Değerli milletvekilleri, Kamu İhale Kanunu, Devlet İhale Kanunu'nun yetersiz kalması nedeniyle 2002 yılında kaleme alınmış ancak uygulamasına 2003 yılında başlanmış. Ancak bu kanun ile o gün için çiçeği burnunda Adalet ve Kalkınma Partisi iktidarının yıldızı hiçbir zaman barışmamış. İktidar kanunu değiştirdikçe değiştirmiş, değiştirdikçe değiştirmiş; iktidar kanunu değiştirmelere doyamamış. Kanun 41 madde olarak çıkmış, şimdi ise 69 maddeye ulaşmış. Ayrıca 20 geçici, 11 ek madde ilave edilmiş. Kanun maddelerinde 200'e yakın değişiklik yapılmış. Bilhassa, istisnaları kapsayan 3'üncü maddeyi bir türlü yeterli bulmamış Adalet ve Kalkınma Partisi iktidarı. Yeterli bulmamış olmalı ki eklemiş de eklemiş, eklemiş de eklemiş. 2003 yılında 5 fıkradan oluşmaktaydı ve bu istisnalar sadece ulusal güvenlikle ilgiliydi; o kadar çok fıkra eklendi ki alfabemizde ne yazık ki harf kalmadı, şu anda ikinci tura başladık (aa), (bb) diye gitmekteyiz. Esasında yamalı bohçaya dönmüş olan bu kanunu acilen yenilememiz gerekir ancak kanunu bu hâle getiren iktidarın "ihale" deyince parlayan gözlerini görünce insan ister istemez bu düşünceyi aklından çıkarıyor. Umarım güçlendirilmiş parlamenter demokraside, parlamenter sistemde bu Meclis çatısı altında ve Cumhuriyet Halk Partisi iktidarında kamu kaynaklarını çarçur etmeyen, ihalede rekabeti ön plana koyan, tüyü bitmemiş yetimin hakkını gözeten bir ihale kanununu birlikte yaparız.
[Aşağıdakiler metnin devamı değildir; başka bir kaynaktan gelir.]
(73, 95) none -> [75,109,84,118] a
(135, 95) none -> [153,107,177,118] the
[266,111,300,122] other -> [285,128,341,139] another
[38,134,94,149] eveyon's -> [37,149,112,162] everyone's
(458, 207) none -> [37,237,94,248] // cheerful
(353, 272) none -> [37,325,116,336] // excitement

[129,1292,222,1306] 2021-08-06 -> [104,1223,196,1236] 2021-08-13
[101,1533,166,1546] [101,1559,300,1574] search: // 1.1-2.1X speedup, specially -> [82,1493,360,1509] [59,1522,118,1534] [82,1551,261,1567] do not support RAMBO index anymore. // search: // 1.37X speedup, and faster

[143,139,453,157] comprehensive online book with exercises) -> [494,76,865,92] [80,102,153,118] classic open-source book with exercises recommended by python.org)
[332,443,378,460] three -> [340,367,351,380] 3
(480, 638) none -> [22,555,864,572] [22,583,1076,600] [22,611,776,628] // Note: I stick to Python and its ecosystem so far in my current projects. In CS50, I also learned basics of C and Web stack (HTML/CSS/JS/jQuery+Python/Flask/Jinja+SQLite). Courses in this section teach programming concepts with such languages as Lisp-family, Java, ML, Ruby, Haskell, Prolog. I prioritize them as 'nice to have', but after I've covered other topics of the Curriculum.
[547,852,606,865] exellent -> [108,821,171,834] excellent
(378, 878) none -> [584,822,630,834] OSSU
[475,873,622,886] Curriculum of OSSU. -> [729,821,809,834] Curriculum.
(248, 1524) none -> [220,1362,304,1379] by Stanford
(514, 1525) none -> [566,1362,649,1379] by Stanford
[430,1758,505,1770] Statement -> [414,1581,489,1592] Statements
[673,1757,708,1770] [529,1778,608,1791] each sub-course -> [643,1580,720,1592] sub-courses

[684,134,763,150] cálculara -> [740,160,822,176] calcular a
Değerli milletvekilleri, bu kanun maddesi yasalaşırsa Kamu İhale Kanunu'nun 3'üncü maddesinin (m) fıkrasında değişiklik yapmış olacağız. Bu (m) fıkrasını 2008 yılında kanuna eklemişiz ve BOTAŞ'a spot sıvılaştırılmış doğal gaz alımlarında istisna getirmişiz. Şimdi ise BOTAŞ'ın yapacağı tüm doğal gaz alımlarını Kamu İhale Kanunu'ndan muaf tutmak istiyoruz, üstelik hiçbir limit ve eşik değer koymadan.

Değerli milletvekilleri, bahsettiğimiz, Kamu İhale Kanunu hükümlerinden bağımsız kılmaya çalıştığımız BOTAŞ, ülkemizin en önemli kuruluşlarından bir tanesi. Yıllık cirosu 35 milyar liranın üzerinde. Şimdi, böylesine devasa bir kurumu ihale kanunundan muaf tutmak istiyoruz. Yani, BOTAŞ diyelim ki: 1 milyar dolarlık doğal gaz alımı yapacak. Yapabilir mi? Yapabilir çünkü herhangi bir eşik değer yok. Ancak, hiçbir kanuni denetime tabi olmayacak. İhale konusunda yaşadığımız bunca kötü tecrübe varken şimdi biz buna nasıl "Evet." diyelim. İktidar; rafineri, petrol boru hattı, yol, köprü ve baraj projelerinin yanı sıra fakir ailelere yapılacak kömür yardımlarından, ithal doğal gaz alımına; kamu kurumlarının acil olmayan alımlarından, TOKİ kentsel dönüşüm projelerine; FATİH Eğitim Projesi'ne kadar pek çok projeyi istisna kapsamına soktu ve saymış olduğum tüm bu hizmet alımı ve projeler yolsuzluk iddialarıyla anılmakta.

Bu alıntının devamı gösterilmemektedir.